▶ _Task instructions_:
Each record should be given again exactly, and any picture in it left out.

━━ Provided data ━━

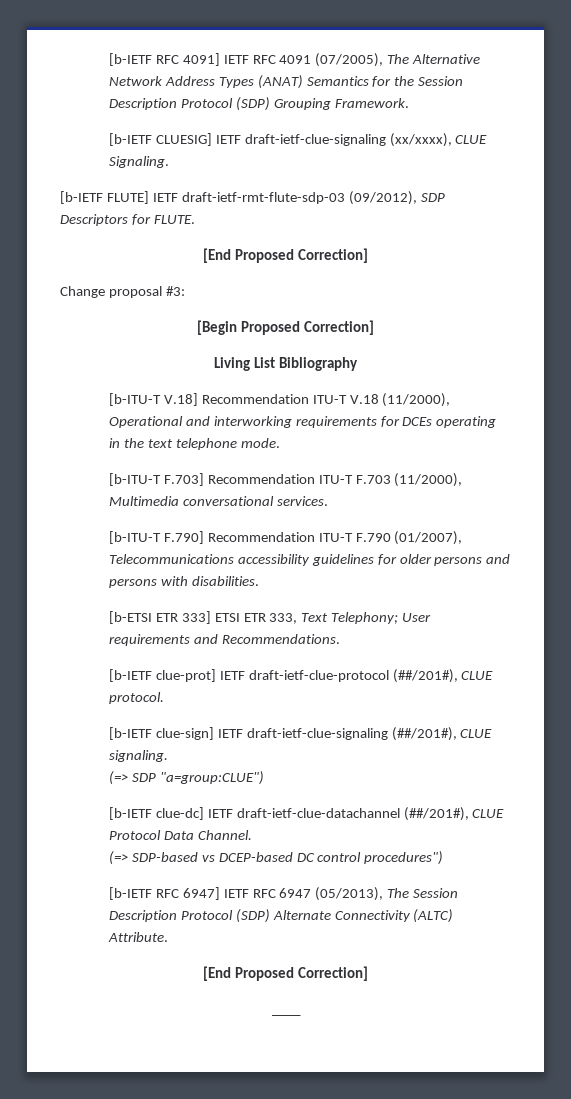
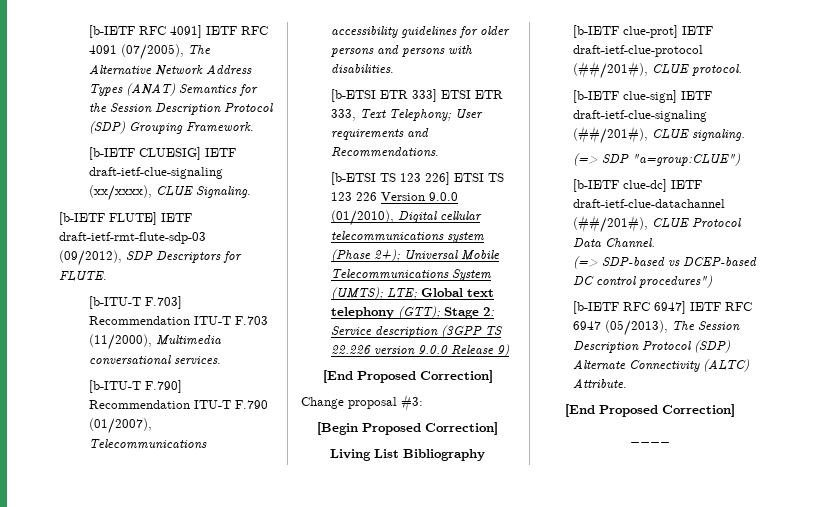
  [b-IETF FLUTE] IETF draft-ietf-rmt-flute-sdp-03 (09/2012), SDP Descriptors for FLUTE.
- [End Proposed Correction]
- Change proposal #3:
- [Begin Proposed Correction]
- Living List Bibliography
- [b-ITU-T V.18] Recommendation ITU-T V.18 (11/2000), Operational and interworking requirements for DCEs operating in the text telephone mode.
+ [b-ETSI TS 123 226] ETSI TS 123 226 Version 9.0.0 (01/2010), Digital cellular telecommunications system (Phase 2+); Universal Mobile Telecommunications System (UMTS); LTE; Global text telephony (GTT); Stage 2: Service description (3GPP TS 22.226 version 9.0.0 Release 9)
+ [End Proposed Correction]
+ Change proposal #3:
+ [Begin Proposed Correction]
+ Living List Bibliography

━━━

▶ _Answer for this exercise_:
  [b-IETF FLUTE] IETF draft-ietf-rmt-flute-sdp-03 (09/2012), SDP Descriptors for FLUTE.
- [End Proposed Correction]
- Change proposal #3:
- [Begin Proposed Correction]
- Living List Bibliography
- [b-ITU-T V.18] Recommendation ITU-T V.18 (11/2000), Operational and interworking requirements for DCEs operating in the text telephone mode.
+ [b-ETSI TS 123 226] ETSI TS 123 226 Version 9.0.0 (01/2010), Digital cellular telecommunications system (Phase 2+); Universal Mobile Telecommunications System (UMTS); LTE; Global text telephony (GTT); Stage 2: Service description (3GPP TS 22.226 version 9.0.0 Release 9)
+ [End Proposed Correction]
+ Change proposal #3:
+ [Begin Proposed Correction]
+ Living List Bibliography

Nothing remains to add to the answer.